Molecular Characteristics, Antigenicity, Pathogenicity, and Zoonotic Potential of a H3N2 Canine Influenza Virus Currently Circulating in South China

Abstract

Canine influenza viruses (CIVs) could be a source of influenza viruses which infect humans because canine are important companion pets. To assess the potential risk of H3N2 CIVs currently circulating in southern China to public health, biological characteristics of A/canine/Guangdong/DY1/2019 (CADY1/2019) were detected. CADY1/2019 bound to both avian-type and human-type receptors. CADY1/2019 had a similar pH value for HA protein fusion to human viruses, but its antigenicity was obviously different from those of current human H3N2 influenza viruses (IVs) or the vaccine strains recommended in the North hemisphere. CADY1/2019 effectively replicated in the respiratory tract and was transmitted by physical contact among guinea pigs. Compared to human H3N2 IV, CADY1/2019 exhibited higher replication in MDCK, A549, 3D4/21, ST, and PK15 cells. Sequence analysis indicated that CADY1/2019 is an avian-origin virus, and belongs to the novel clade and has acquired many adaptation mutations to infect other mammals, including human. Taken together, currently circulating H3N2 CIVs have a zoonotic potential, and there is a need for strengthening surveillance and monitoring of their pathogenicity.

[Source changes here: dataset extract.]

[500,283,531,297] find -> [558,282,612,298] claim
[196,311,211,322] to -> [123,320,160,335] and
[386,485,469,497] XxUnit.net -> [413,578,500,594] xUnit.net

Keywords: H3N2 canine influenza virus; HA stability; antigenicity; guinea pig; pathogenicity.

FIGURE 1

Phylogenetic analysis of HA gene of CADY1/2019. Phylogenetic trees for whole gene segments of CADY1/2019 created with 1000 bootstrap replicates using MEGA 7.0 software. Solid red square indicated CADY1/2019 in each phylogenetic tree. Phylogenetic trees of HA genes based on nucleotides (nt) 30–1,730.

FIGURE 2

Phylogenetic analysis of NA gene of CADY1/2019. Phylogenetic trees for whole gene segments of CADY1/2019 created with 1000 bootstrap replicates using MEGA 7.0 software. Solid red square indicated CADY1/2019 in each phylogenetic tree. Phylogenetic trees of NA genes based on nt 20–1,429.

FIGURE 3

Receptor-binding ability of CADY1/2019 (A) and 47/2020 (B). The binding ability of the viruses to two different biotinylated glycans (α-2, 3-siaylglycopolymer, colored in blue, α-2, 6-siaylglycopolymer, colored in red) were detected. The antibody used for the receptor-binding ability of CADY1/2019 was guinea pig sera anti CADY1/2019. The antibody used for the receptor-binding ability of 47/2020 was a monoclonal antibody against H3 subtype AIV that reacts with 47/2020. Every experiment was conducted twice, expressed as mean ± SD.

FIGURE 4

Growth kinetics of viruses in mammalian cells. Excepting MDCK cells (A) were infected with viruses at a MOI of 0.001, HBE (B), A549 (C), 3D4/21 (D), ST (E), and PK-15 cells (F) were inoculated with viruses at a MOI of 0.01. The supernatants of cells were collected at 12, 24, 36, 48, 60, and 72 hpi and titrated in MDCK cells. The experiments were repeated for three times and the viral titer at each time point was expressed as mean ± standard deviation. Statistical analysis was performed using Prism 7.0 software (GraphPad, La Jolla, CA). ^∗ indicates P < 0.05, ^∗∗ indicates P < 0.01, ^∗∗∗ indicates P < 0.001.

FIGURE 5

The virus titers in different tissues of guinea pigs in CADY1/2019 inoculation group. Four guinea pigs were inoculated intranasally at a dose of 10⁶ TCID₅₀ of CADY1/2019 or 47/2020 in 300 μL. At 3 dpi, two infected guinea pigs in each virus experimental group were euthanized and turbinates, tracheas and lungs of them were collected for virus titration in MDCK cells. 47/2020 did not replicate in respiratory tissues of guinea pigs.

FIGURE 6

Replication and transmission of viruses in guinea pigs. Six guinea pigs were inoculated intranasally at a dose of 10⁶ TCID₅₀ of CADY1/2019 or 47/2020 in 300 μL and were then co-housed with three naïve guinea pigs at 1 dpi. Three guinea pigs were intranasally inoculated with 300 μL PBS as control group. The nasal washes of the guinea pigs were collected at 2, 4, 6, 8, 10 dpi for virus titration in MDCK cells. The sera of guinea pigs were collected at 21 dpi for HI titers detection. (A) The nasal wash titers of CADY1/2019 treatment group. (B) The nasal wash titers of CADY1/2019 contact group. (C) The nasal wash titers of 47/2020 treatment group.